Inspectors intercepted a shipment of almost 1,400 female pirate costumes bound for a Seattle-area distributor and discovered high levels of lead—11 times the legal limit—in the buttons and trim. The shipment was set aside for testing in mid-September following a previous violation by the manufacturer. The dangerously high levels of lead were confirmed approximately a week ago, according to U.S. Customs and Border Protection spokesman Mike Milne.

"We target shipments for a variety of reasons," said Milne. "It could be the history of the shipper, the manufacturer. It could be the history of the importer, or it could be the commodity itself that we’ve had prior violations with."

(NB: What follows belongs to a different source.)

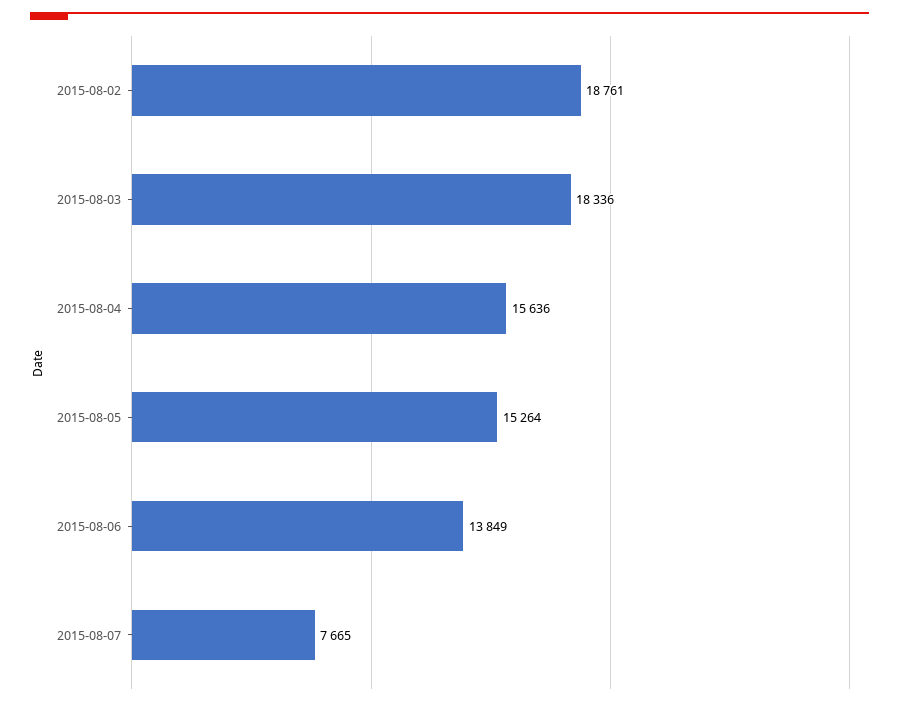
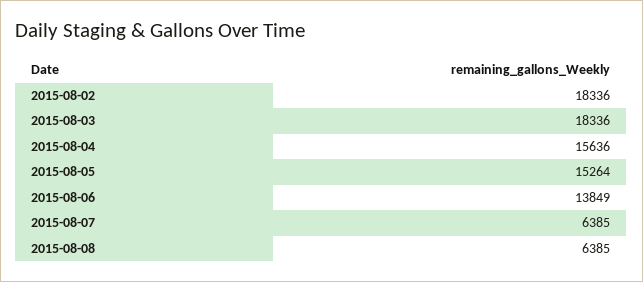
2015-08-02: 18761 -> 18336
2015-08-07: 7665 -> 6385
2015-08-08: none -> 6385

The Consumer Product Safety Commission, who tested the costumes, said health problems could have occurred if the lead-contaminated parts came in contact with children's mouths. Lead is an extremely toxic substance and can cause major developmental issues in children, even at low levels and when symptoms don't immediately present themselves.

"We consider any kind of a children’s product that has violative levels of lead to be significant," said Craig Mabie, a Seattle-based commission compliance investigator. "The real emphasis here is that we’re being proactive by looking at this stuff at port of entry before it has a chance to be distributed to commerce."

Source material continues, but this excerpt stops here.